[[ Input, beginning ]]

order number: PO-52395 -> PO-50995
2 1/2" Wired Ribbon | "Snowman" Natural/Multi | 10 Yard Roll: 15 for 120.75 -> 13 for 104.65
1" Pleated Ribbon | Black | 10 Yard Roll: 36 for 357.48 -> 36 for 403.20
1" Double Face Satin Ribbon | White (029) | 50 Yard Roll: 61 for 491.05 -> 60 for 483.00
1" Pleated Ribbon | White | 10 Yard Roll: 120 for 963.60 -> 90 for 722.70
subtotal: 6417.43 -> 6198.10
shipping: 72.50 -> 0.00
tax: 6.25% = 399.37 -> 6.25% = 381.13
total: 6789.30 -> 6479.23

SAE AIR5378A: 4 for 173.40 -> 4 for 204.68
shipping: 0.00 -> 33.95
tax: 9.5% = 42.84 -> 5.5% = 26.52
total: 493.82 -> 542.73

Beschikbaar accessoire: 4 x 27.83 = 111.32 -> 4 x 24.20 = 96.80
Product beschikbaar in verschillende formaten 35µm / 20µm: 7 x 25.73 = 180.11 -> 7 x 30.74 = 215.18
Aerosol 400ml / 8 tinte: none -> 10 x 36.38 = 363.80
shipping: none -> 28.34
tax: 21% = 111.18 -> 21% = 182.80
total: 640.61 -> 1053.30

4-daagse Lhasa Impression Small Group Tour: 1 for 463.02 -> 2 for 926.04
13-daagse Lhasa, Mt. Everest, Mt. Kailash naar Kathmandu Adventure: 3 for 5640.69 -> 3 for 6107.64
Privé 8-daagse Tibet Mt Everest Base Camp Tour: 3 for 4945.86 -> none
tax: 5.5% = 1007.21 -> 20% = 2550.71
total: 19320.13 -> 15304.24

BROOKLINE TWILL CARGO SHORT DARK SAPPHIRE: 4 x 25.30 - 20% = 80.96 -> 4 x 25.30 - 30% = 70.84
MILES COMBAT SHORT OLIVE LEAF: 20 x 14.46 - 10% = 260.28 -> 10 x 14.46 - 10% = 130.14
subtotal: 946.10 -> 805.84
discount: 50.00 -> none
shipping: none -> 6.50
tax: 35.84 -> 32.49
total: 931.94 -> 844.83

[[ Input, end ]]

__What the task asks__
Beginning with the very first line of the records above, please retype each line through the one that has "shipping: 72.50 -> 0.00", and add nothing.

__Solution__
order number: PO-52395 -> PO-50995
2 1/2" Wired Ribbon | "Snowman" Natural/Multi | 10 Yard Roll: 15 for 120.75 -> 13 for 104.65
1" Pleated Ribbon | Black | 10 Yard Roll: 36 for 357.48 -> 36 for 403.20
1" Double Face Satin Ribbon | White (029) | 50 Yard Roll: 61 for 491.05 -> 60 for 483.00
1" Pleated Ribbon | White | 10 Yard Roll: 120 for 963.60 -> 90 for 722.70
subtotal: 6417.43 -> 6198.10
shipping: 72.50 -> 0.00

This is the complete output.